そこで,著者らはこのタイプ分けと共に別の2要素,すなわち,のう胞内の液面形成(fluid fluid level)と臨床像(肥満と症候性高プロラクチン血症)も総動員したら,AUC0.9222という高い精度でのう胞性下垂体腺腫を診断出来たと言う.
液面形成は多くの場合は出血後の変化を反映しているので,のう胞性下垂体腺腫の可能性が高そうである.
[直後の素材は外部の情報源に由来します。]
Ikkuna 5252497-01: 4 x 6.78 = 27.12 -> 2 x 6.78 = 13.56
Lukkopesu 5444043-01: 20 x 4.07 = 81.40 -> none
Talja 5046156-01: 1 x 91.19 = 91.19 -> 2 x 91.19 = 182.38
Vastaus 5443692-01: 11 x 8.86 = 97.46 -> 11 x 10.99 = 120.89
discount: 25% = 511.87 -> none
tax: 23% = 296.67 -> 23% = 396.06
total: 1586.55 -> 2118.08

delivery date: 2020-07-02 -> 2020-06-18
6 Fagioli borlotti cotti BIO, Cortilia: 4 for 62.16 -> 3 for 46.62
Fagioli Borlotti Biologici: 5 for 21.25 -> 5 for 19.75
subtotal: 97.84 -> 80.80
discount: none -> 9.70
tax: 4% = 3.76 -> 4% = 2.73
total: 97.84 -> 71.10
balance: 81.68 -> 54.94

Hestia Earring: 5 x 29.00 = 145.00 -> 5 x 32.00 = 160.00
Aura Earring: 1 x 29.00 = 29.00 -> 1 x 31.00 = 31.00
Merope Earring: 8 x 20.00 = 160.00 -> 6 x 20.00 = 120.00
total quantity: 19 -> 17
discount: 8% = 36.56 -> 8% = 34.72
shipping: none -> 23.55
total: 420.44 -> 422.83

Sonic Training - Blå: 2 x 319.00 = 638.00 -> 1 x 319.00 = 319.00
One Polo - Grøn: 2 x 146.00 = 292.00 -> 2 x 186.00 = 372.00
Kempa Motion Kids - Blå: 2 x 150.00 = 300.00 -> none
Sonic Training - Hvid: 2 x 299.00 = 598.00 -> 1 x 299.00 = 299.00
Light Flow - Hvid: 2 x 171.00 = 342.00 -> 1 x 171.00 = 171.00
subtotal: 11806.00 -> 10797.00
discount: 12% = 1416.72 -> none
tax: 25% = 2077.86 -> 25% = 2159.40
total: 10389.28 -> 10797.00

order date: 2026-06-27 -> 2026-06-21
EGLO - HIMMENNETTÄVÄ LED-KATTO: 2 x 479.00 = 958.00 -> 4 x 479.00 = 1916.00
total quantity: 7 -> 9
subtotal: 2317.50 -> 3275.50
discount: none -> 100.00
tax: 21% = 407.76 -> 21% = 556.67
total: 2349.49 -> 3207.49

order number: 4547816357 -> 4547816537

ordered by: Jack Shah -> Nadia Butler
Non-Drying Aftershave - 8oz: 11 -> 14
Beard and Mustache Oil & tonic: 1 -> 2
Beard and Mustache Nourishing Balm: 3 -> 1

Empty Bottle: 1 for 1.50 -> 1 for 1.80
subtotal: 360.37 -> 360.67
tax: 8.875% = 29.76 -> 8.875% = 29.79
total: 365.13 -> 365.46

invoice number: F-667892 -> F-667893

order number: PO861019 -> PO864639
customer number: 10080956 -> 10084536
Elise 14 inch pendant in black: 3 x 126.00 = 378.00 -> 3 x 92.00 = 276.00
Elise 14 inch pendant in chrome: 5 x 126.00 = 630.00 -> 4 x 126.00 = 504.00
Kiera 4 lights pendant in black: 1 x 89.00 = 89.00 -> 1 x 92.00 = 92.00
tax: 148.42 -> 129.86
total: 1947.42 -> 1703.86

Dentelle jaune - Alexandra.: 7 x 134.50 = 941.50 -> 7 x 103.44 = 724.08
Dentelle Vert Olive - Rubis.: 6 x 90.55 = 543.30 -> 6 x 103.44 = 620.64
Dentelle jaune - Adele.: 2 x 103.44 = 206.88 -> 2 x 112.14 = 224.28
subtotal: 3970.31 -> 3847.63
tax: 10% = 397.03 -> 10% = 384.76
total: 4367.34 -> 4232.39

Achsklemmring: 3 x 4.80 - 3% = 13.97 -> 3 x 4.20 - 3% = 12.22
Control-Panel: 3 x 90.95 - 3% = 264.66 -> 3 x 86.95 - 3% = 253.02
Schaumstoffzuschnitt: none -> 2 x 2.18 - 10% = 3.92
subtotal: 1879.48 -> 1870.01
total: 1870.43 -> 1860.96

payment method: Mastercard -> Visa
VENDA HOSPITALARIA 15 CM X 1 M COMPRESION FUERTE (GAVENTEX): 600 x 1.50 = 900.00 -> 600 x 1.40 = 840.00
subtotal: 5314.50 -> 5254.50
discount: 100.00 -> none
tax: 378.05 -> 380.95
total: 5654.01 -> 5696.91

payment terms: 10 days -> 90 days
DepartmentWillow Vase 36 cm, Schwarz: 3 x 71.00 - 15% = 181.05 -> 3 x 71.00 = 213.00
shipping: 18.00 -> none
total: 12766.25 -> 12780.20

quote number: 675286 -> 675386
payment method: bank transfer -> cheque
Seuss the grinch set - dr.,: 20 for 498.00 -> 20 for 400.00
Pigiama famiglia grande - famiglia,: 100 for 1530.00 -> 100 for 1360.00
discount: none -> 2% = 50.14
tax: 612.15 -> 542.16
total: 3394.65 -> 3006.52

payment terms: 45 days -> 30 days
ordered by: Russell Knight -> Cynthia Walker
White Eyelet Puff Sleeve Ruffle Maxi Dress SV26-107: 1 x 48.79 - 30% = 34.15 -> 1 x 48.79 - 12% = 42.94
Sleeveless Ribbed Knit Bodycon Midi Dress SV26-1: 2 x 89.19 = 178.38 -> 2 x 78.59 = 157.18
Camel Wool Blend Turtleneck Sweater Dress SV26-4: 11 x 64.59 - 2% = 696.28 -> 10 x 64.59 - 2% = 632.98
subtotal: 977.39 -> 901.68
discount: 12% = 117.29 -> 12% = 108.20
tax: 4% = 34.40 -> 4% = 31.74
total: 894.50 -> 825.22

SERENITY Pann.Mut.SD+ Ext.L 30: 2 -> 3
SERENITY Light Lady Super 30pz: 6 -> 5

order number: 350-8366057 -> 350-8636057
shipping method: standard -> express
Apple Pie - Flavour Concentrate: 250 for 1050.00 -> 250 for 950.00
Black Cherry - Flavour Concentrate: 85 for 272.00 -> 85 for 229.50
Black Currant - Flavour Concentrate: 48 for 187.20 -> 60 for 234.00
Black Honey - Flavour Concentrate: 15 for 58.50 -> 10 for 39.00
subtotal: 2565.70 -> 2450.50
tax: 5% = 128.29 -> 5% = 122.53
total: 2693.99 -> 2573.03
しかし,肥満(本稿で定義は明記されていない)はどういう関係があるのか?これに関しては,やはりハーバード大学のチームが米国の約30万人の医療従事者を対象とした730万人・年の前向きコホート研究で,成人期早期におけるBMIや胴囲の高値は下垂体腺腫の発生と相関があることを,米国内分泌学会誌Journal of Clinical Endocrinology and Metabolism(JCEM)に2021年に掲載している.そのメカニズムは詳細ではないが,肥満が下垂体腺腫発生に関連する疫学的なリスク因子である可能性を提起している(文献5).
一方,高プロラクチン血症を伴うのう胞性下垂体病変では,stalk effectを受けたラトケ嚢胞か,プロラクチン産生のう胞性下垂体腺腫かという鑑別が問われる.しかし,のう胞成分を除いた実質部分の体積とプロラクチン値は概ね相関するはずなので,画像タイプに頼らなくても,ある程度の鑑別は可能と思われる.
そもそも,本シリーズののう胞性下垂体腺腫95例のうち46.2%は機能性腺腫であるが,こうした症例は詳細な内分泌学検討を行えば,下垂体腺腫の診断は可能なので,本来は検討対象からは外すべきであったと思われる.
因みに本研究ではT1強調MRIの単純と造影,T2強調MRI画像のみが評価対象であり,ダイナミックスタディーやDWIは含まれてはいない.これまでにラトケ嚢胞の鑑別項目として報告されている正常下垂体の位置,のう胞内容液の性状(T1高信号/T2低信号など),のう胞内結節の有無も検討対象に入っていない.さらに最近は,のう胞性下垂体腺腫とラトケ嚢胞の鑑別における造影3D-FLAIRの有用性も報告されている(文献6).
今後,こうした各種MRI診断モダリティーと比較した時のこの4種へのタイプ分けの意義についての検討が望まれる.